[RECORDS FOR THIS EXERCISE]
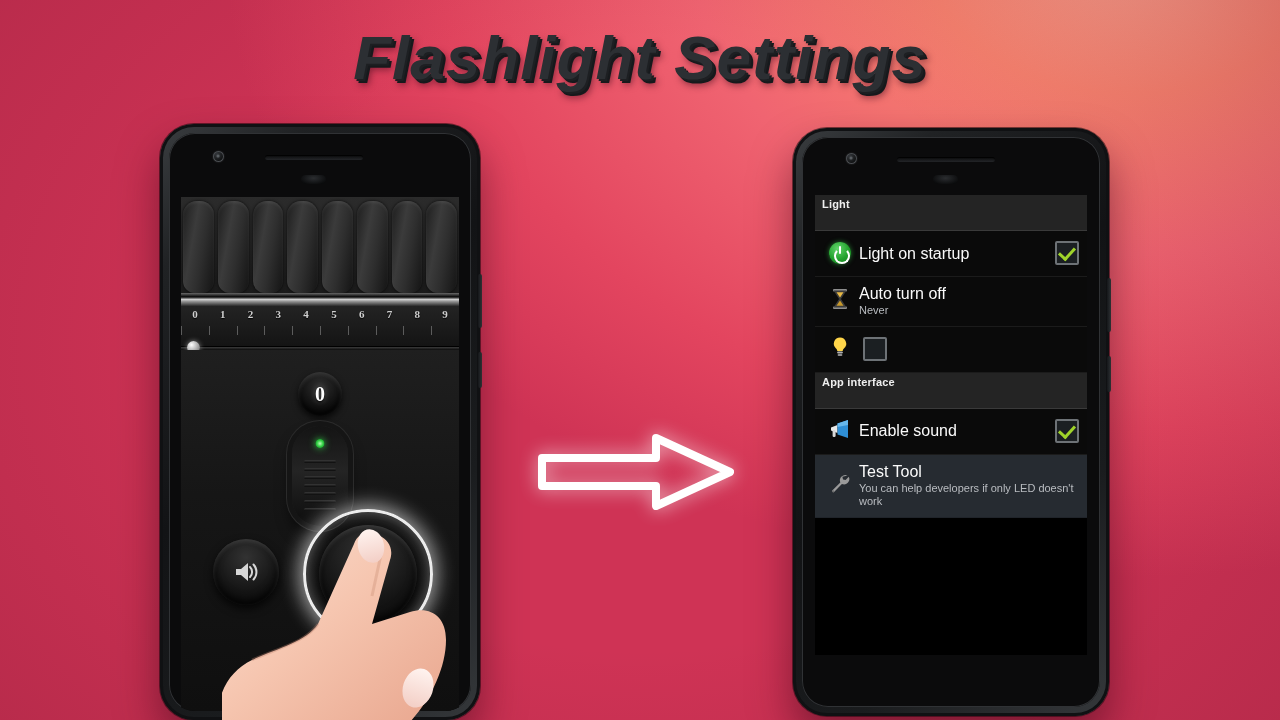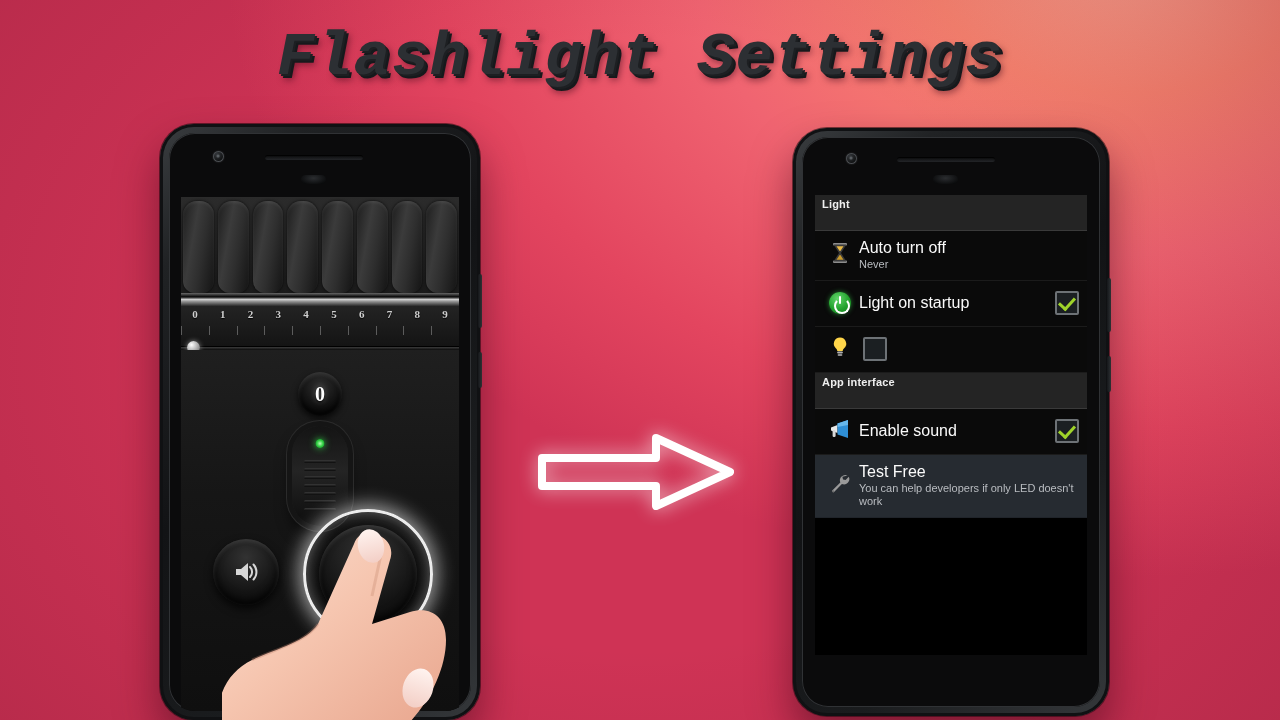--- a/index.html
+++ b/index.html
@@ -27,7 +27,7 @@
     position: absolute;
     top: 22px; left: 0; width: 1280px;
     text-align: center;
-    font-family: Liberation Mono, monospace;
+    font-family: Liberation Sans, sans-serif;
     font-style: italic;
     font-weight: 700;
     font-size: 62px;

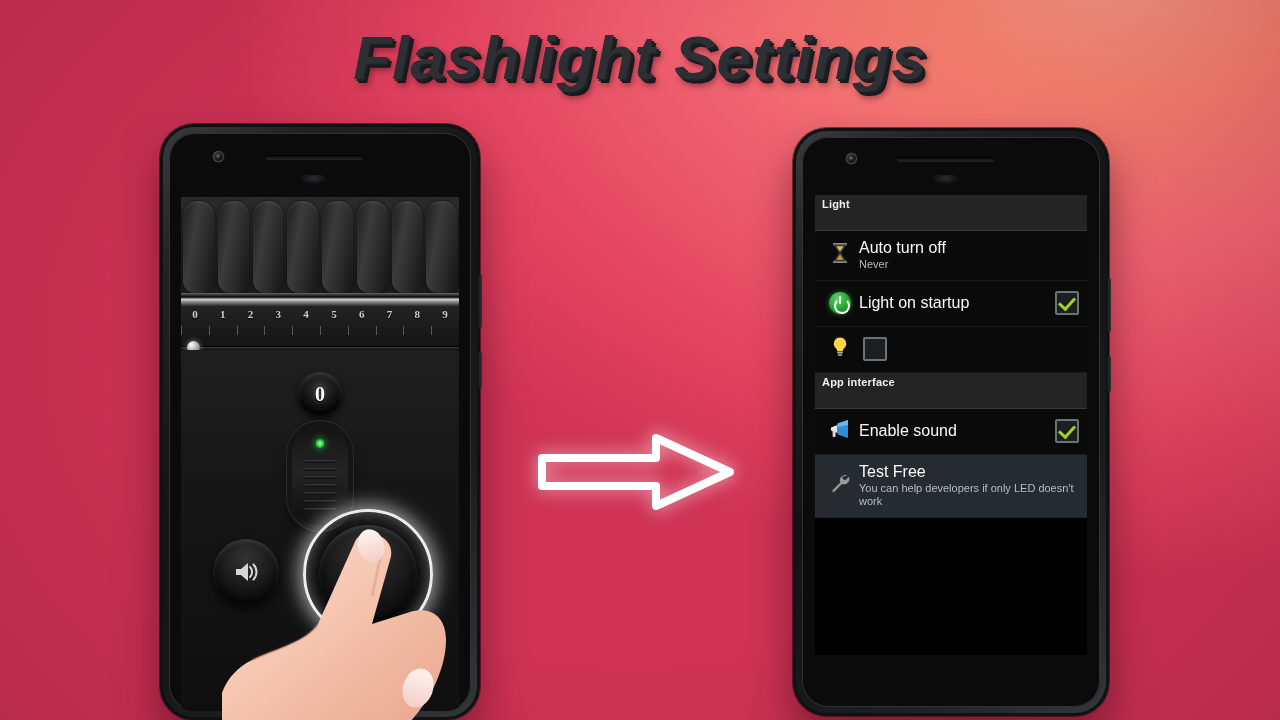--- a/index.html
+++ b/index.html
@@ -406,6 +406,15 @@
             <div class="sec-header">Light</div>
             <div class="row">
               <div class="row-ico">
+                <span class="ic ic-power"></span>
+              </div>
+              <div class="row-txt">
+                <div class="row-title">Light on startup</div>
+              </div>
+              <div class="cbox on"></div>
+            </div>
+            <div class="row">
+              <div class="row-ico">
                 <span class="ic"><svg width="24" height="24" viewBox="0 0 24 24">
                     <rect x="5" y="2" width="14" height="2.4" rx="1" fill="#8d8d8d"></rect>
                     <rect x="5" y="19.6" width="14" height="2.4" rx="1" fill="#8d8d8d"></rect>
@@ -418,15 +427,6 @@
                 <div class="row-title">Auto turn off</div>
                 <div class="row-sub">Never</div>
               </div>
-            </div>
-            <div class="row">
-              <div class="row-ico">
-                <span class="ic ic-power"></span>
-              </div>
-              <div class="row-txt">
-                <div class="row-title">Light on startup</div>
-              </div>
-              <div class="cbox on"></div>
             </div>
             <div class="row">
               <div class="row-ico">

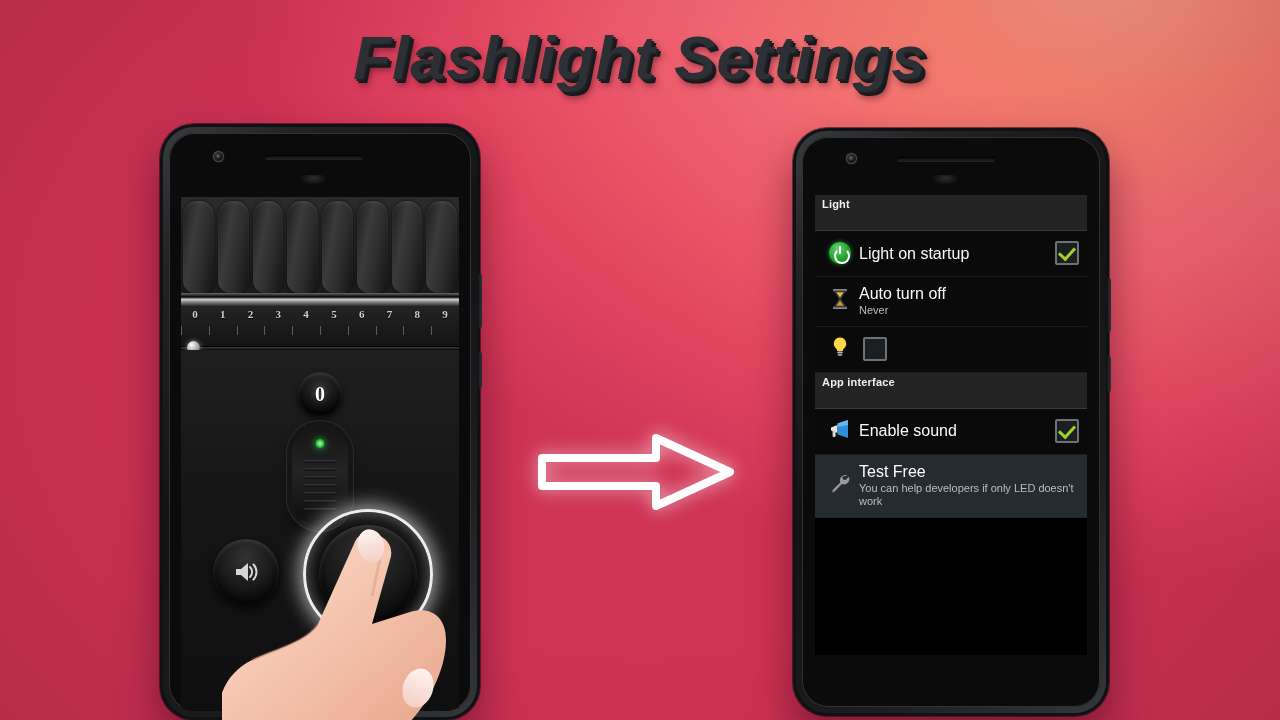--- a/index.html
+++ b/index.html
@@ -462,7 +462,7 @@
                   </svg></span>
               </div>
               <div class="row-txt">
-                <div class="row-title">Test Free</div>
+                <div class="row-title">Test Tool</div>
                 <div class="row-sub">You can help developers if only LED doesn't work</div>
               </div>
             </div>

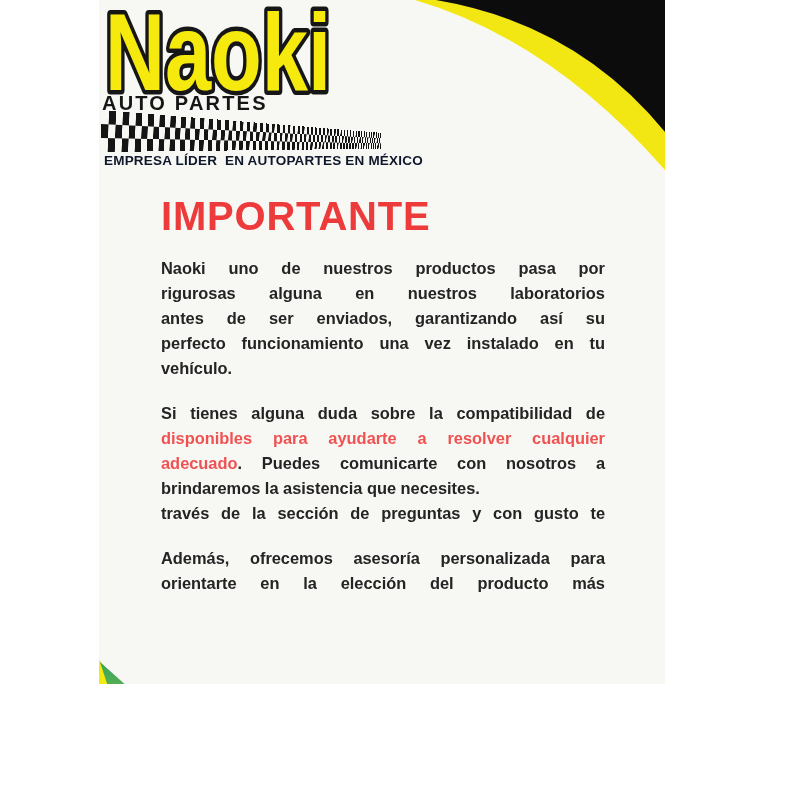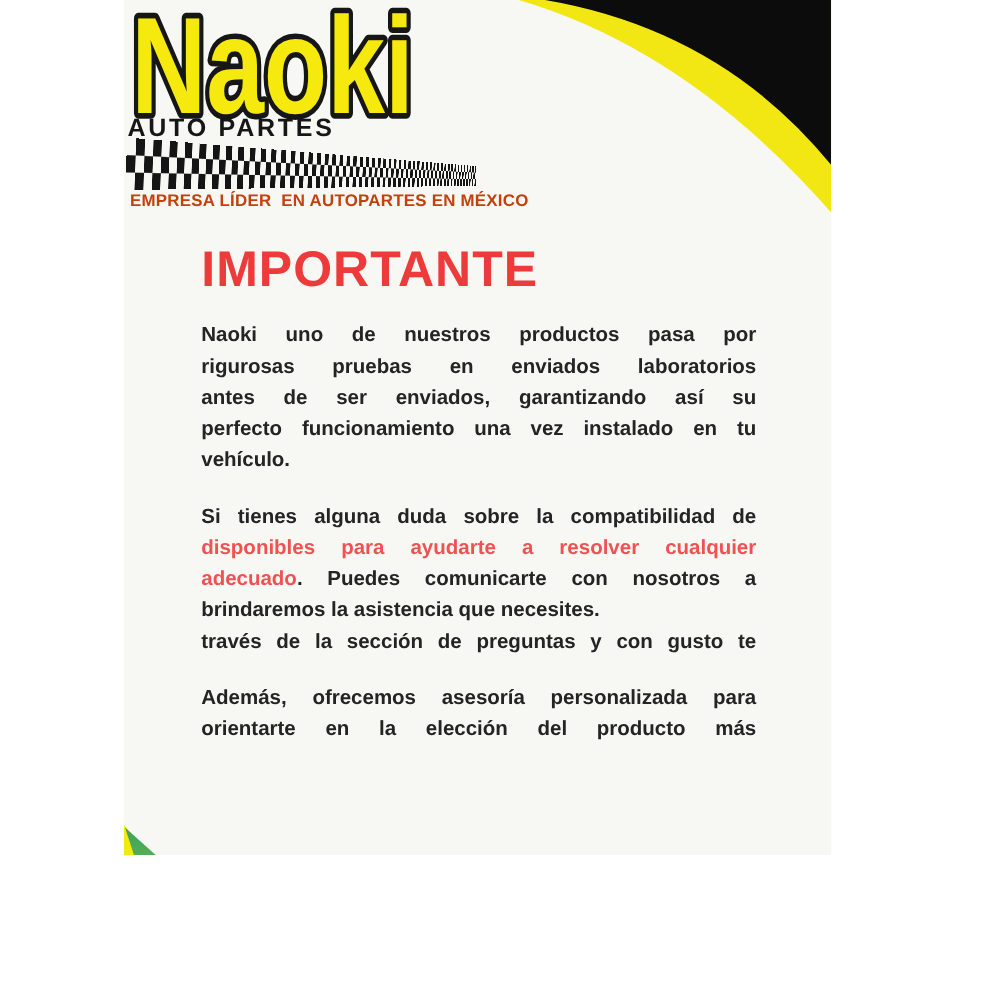--- a/index.html
+++ b/index.html
@@ -20,7 +20,7 @@
         background:repeating-conic-gradient(#151515 0% 25%, rgba(0,0,0,0) 25% 50%);
         background-size:28px 28px;}
   .tagline{position:absolute;left:5px;top:153px;font-size:13.5px;font-weight:bold;
-           color:#c2410c;white-space:pre;letter-spacing:0.2px;}
+           color:#0f172a;white-space:pre;letter-spacing:0.2px;}
 
   
   .corner-svg{position:absolute;right:0;top:0;width:566px;height:200px;pointer-events:none;}

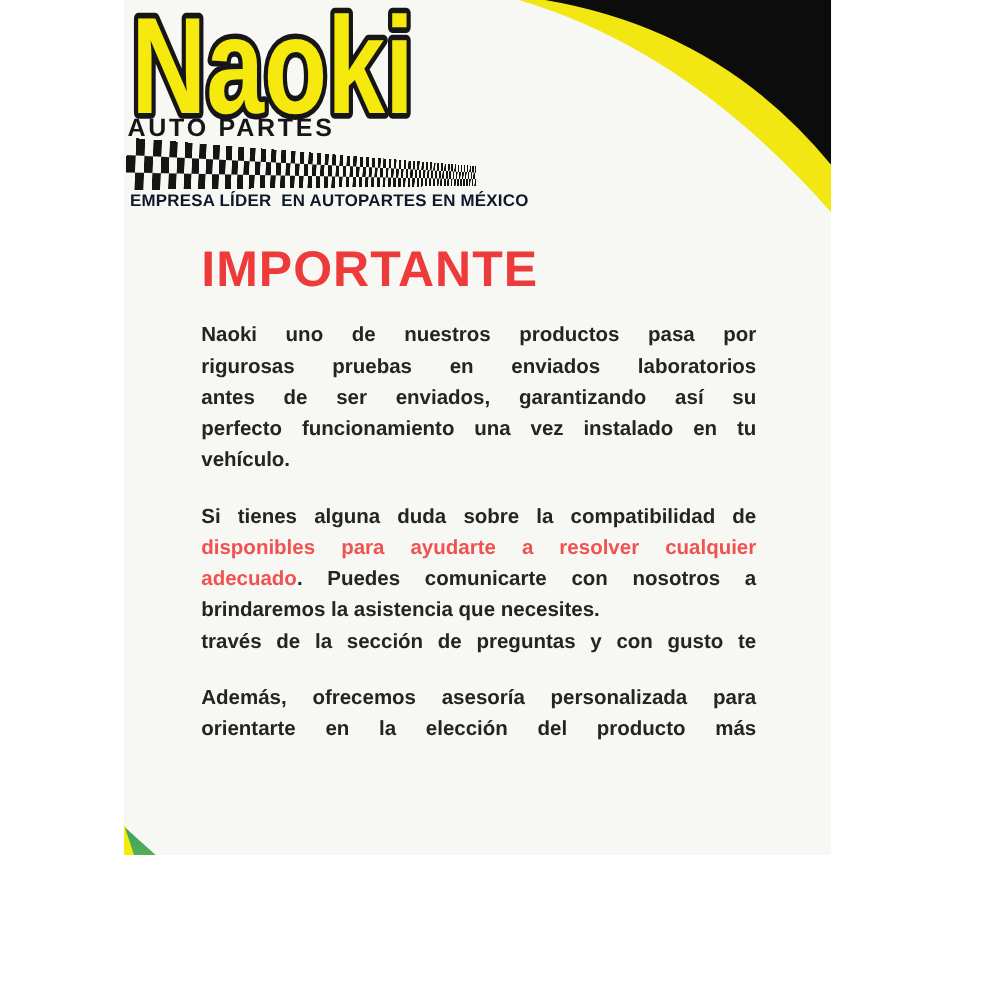--- a/index.html
+++ b/index.html
@@ -62,7 +62,7 @@
     <div class="paragraphs">
         <div class="para">
           <div class="line"><span>Naoki uno de nuestros productos pasa por</span></div>
-          <div class="line"><span>rigurosas pruebas en enviados laboratorios</span></div>
+          <div class="line"><span>rigurosas alguna en nuestros laboratorios</span></div>
           <div class="line"><span>antes de ser enviados, garantizando así su</span></div>
           <div class="line"><span>perfecto funcionamiento una vez instalado en tu</span></div>
           <div class="line lastline"><span>vehículo.</span></div>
[/RECORDS FOR THIS EXERCISE]
* **WORK TO BE COMPLETED**: The records above should be duplicated exactly, with none of their pictures kept.

* **ANSWER BOX**:
--- a/index.html
+++ b/index.html
@@ -27,7 +27,7 @@
     position: absolute;
     top: 22px; left: 0; width: 1280px;
     text-align: center;
-    font-family: Liberation Mono, monospace;
+    font-family: Liberation Sans, sans-serif;
     font-style: italic;
     font-weight: 700;
     font-size: 62px;

--- a/index.html
+++ b/index.html
@@ -406,6 +406,15 @@
             <div class="sec-header">Light</div>
             <div class="row">
               <div class="row-ico">
+                <span class="ic ic-power"></span>
+              </div>
+              <div class="row-txt">
+                <div class="row-title">Light on startup</div>
+              </div>
+              <div class="cbox on"></div>
+            </div>
+            <div class="row">
+              <div class="row-ico">
                 <span class="ic"><svg width="24" height="24" viewBox="0 0 24 24">
                     <rect x="5" y="2" width="14" height="2.4" rx="1" fill="#8d8d8d"></rect>
                     <rect x="5" y="19.6" width="14" height="2.4" rx="1" fill="#8d8d8d"></rect>
@@ -418,15 +427,6 @@
                 <div class="row-title">Auto turn off</div>
                 <div class="row-sub">Never</div>
               </div>
-            </div>
-            <div class="row">
-              <div class="row-ico">
-                <span class="ic ic-power"></span>
-              </div>
-              <div class="row-txt">
-                <div class="row-title">Light on startup</div>
-              </div>
-              <div class="cbox on"></div>
             </div>
             <div class="row">
               <div class="row-ico">

--- a/index.html
+++ b/index.html
@@ -462,7 +462,7 @@
                   </svg></span>
               </div>
               <div class="row-txt">
-                <div class="row-title">Test Free</div>
+                <div class="row-title">Test Tool</div>
                 <div class="row-sub">You can help developers if only LED doesn't work</div>
               </div>
             </div>

--- a/index.html
+++ b/index.html
@@ -20,7 +20,7 @@
         background:repeating-conic-gradient(#151515 0% 25%, rgba(0,0,0,0) 25% 50%);
         background-size:28px 28px;}
   .tagline{position:absolute;left:5px;top:153px;font-size:13.5px;font-weight:bold;
-           color:#c2410c;white-space:pre;letter-spacing:0.2px;}
+           color:#0f172a;white-space:pre;letter-spacing:0.2px;}
 
   
   .corner-svg{position:absolute;right:0;top:0;width:566px;height:200px;pointer-events:none;}

--- a/index.html
+++ b/index.html
@@ -62,7 +62,7 @@
     <div class="paragraphs">
         <div class="para">
           <div class="line"><span>Naoki uno de nuestros productos pasa por</span></div>
-          <div class="line"><span>rigurosas pruebas en enviados laboratorios</span></div>
+          <div class="line"><span>rigurosas alguna en nuestros laboratorios</span></div>
           <div class="line"><span>antes de ser enviados, garantizando así su</span></div>
           <div class="line"><span>perfecto funcionamiento una vez instalado en tu</span></div>
           <div class="line lastline"><span>vehículo.</span></div>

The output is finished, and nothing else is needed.